You can try them with Phylemon's ReadAl or on other web servers' tools:
- …
Be aware of the length of the output returned by those programs (if they return something).
Exercises
- Convert the example file to fasta
- And try to translate those sequences into protein sequences.
Alignment Utilities
The 2 first utilities can be considered as a package of programs to make your work easier when working with alignments.
ConcatenAl
This tool is designed to concatenate 2 or more alignment files.
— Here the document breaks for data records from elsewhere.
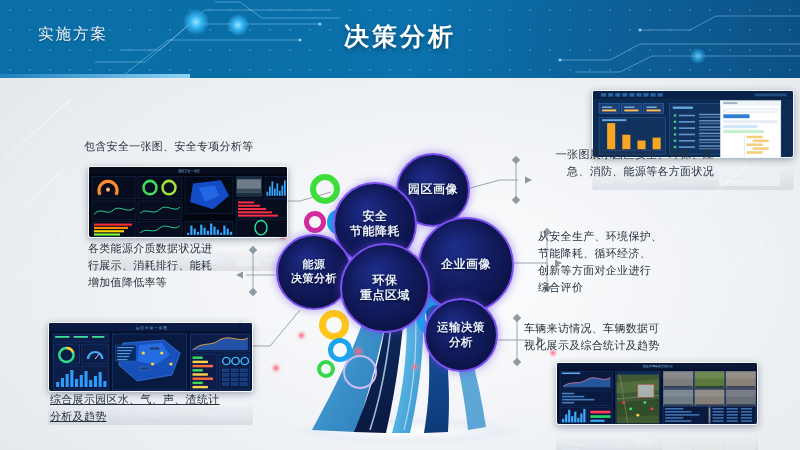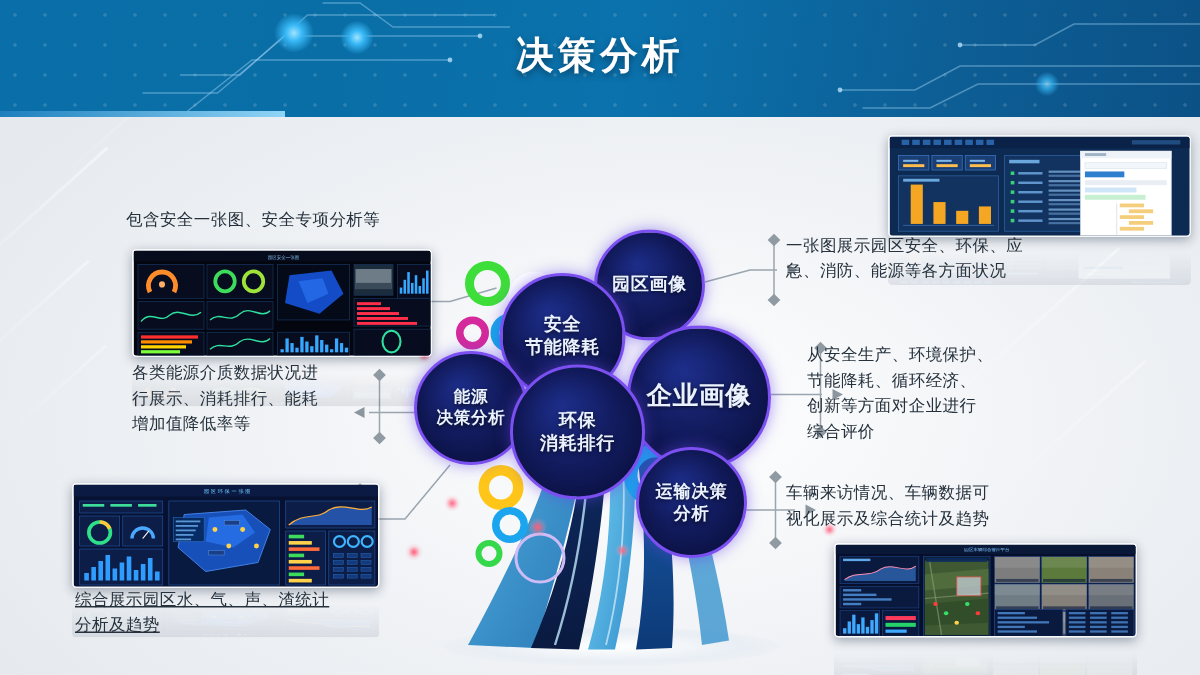"实施方案" div.hdr-label { html: none -> <div>实施方案</div> }
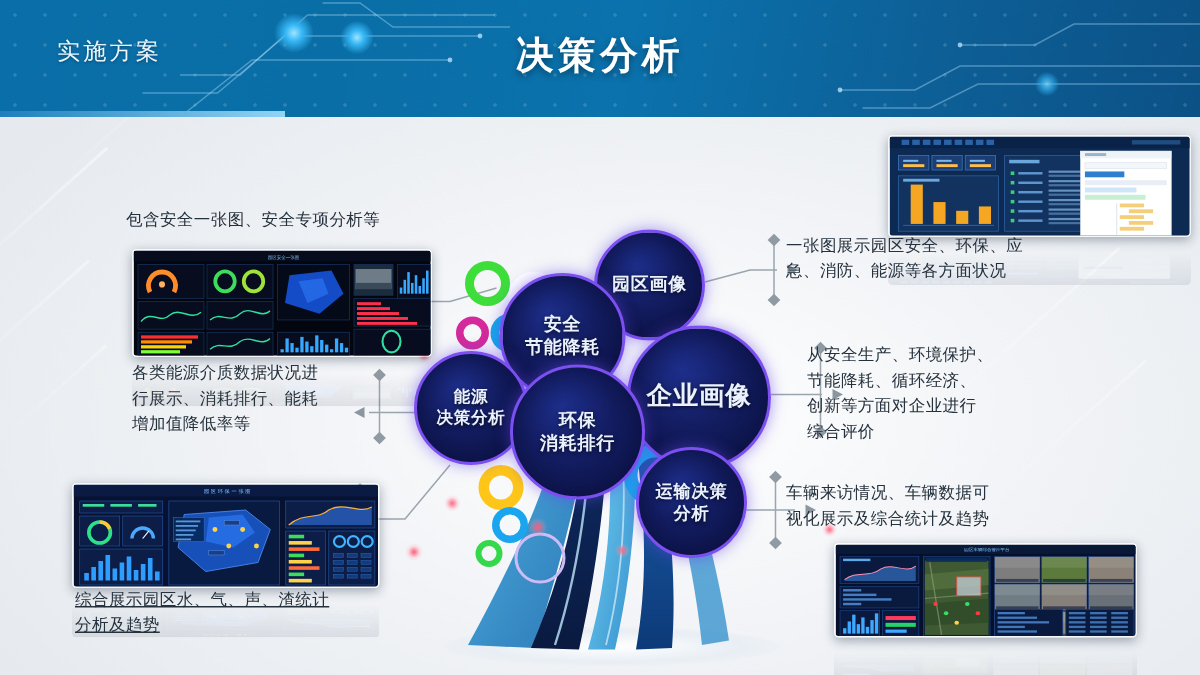"一张图展示园区安全、环保、应" div.callout { text-align: none -> right; top: 155px -> 146px }
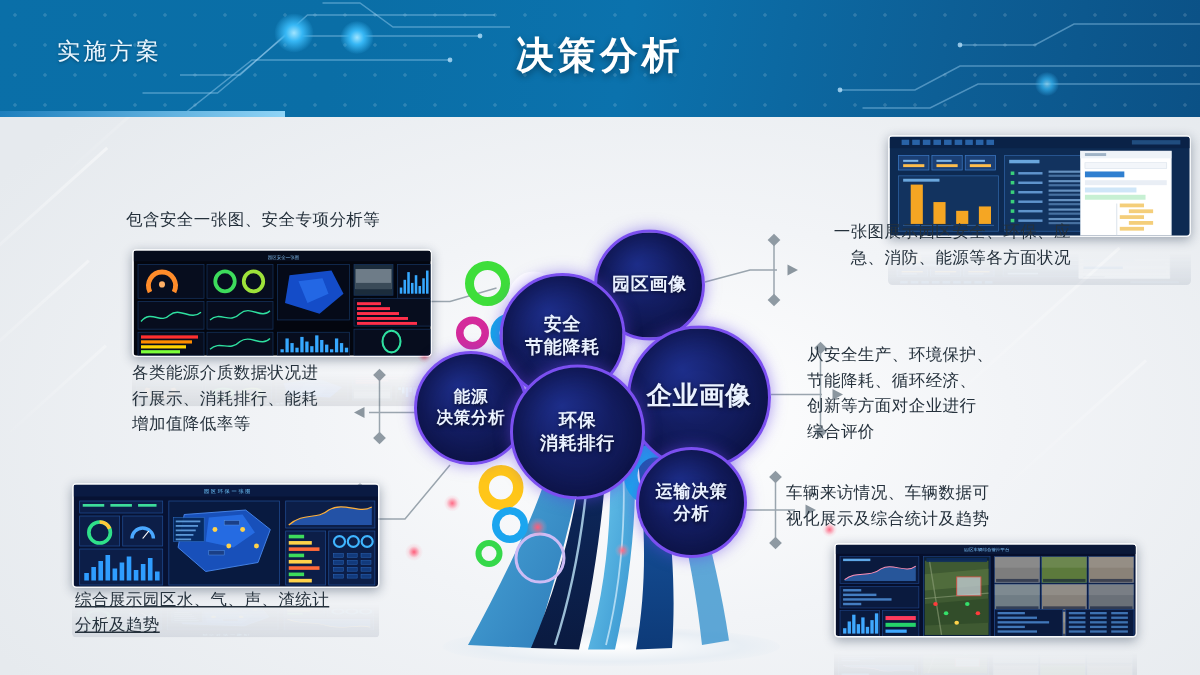"企业画像" div.bubble { font-size: 17px -> 12px }
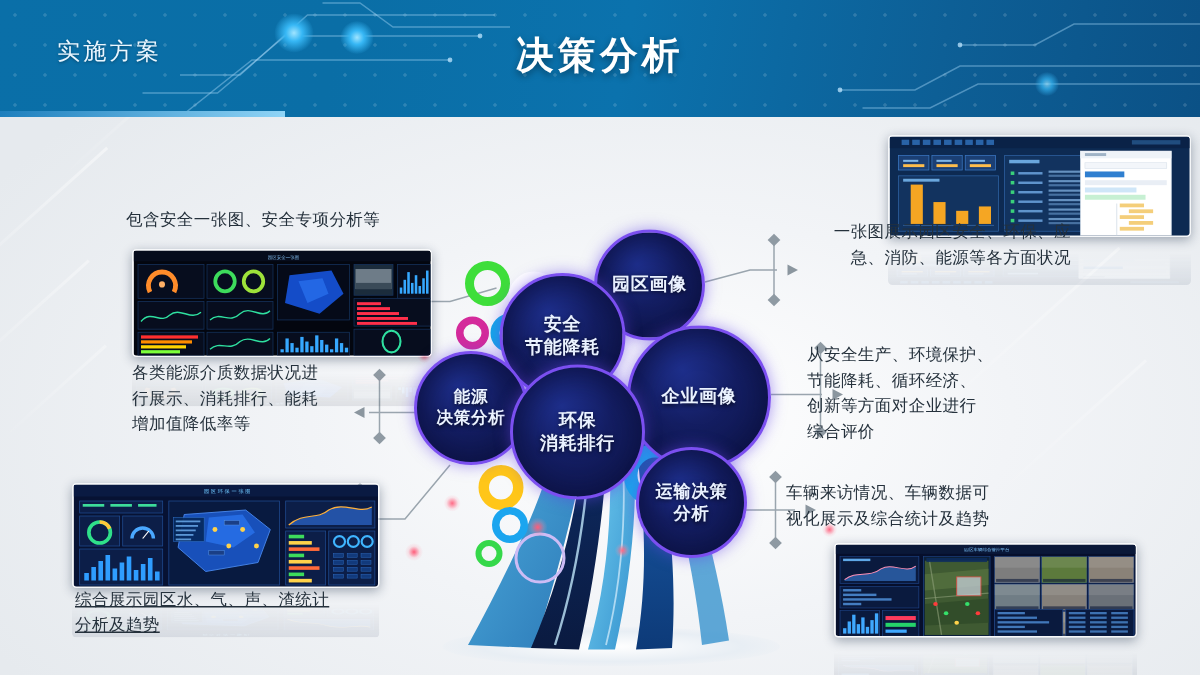"环保" span { text: 消耗排行 -> 重点区域 }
If you are used to work with interleaved alignments and have already tried to do it by hand you will certainly understand its utility.
Exercises
- Go to the utility's page and fill it up with the available example.
- Have a look to the input file, how many files do we have? How many different species do we have? Run the example.
- Have a look to the first output file. This is our concatenate alignment. Are you able to identify the different input alignments?
This is an easy exercise however there is an important tip to remember: verify the number of species and alignments ConcatenAl detects. To doing it just expand the log file and compare the species detected to the expected ones
CDS-ProtAl
Align Codon Sequences based on Protein Template, this utility is really useful. Lets try to answer to those few questions:
- Translate sequence
- Display sequence in a codon based view (insert a space after each group of 3 nucleotides)
- Imagine the different steps you should complete to achieve the same result.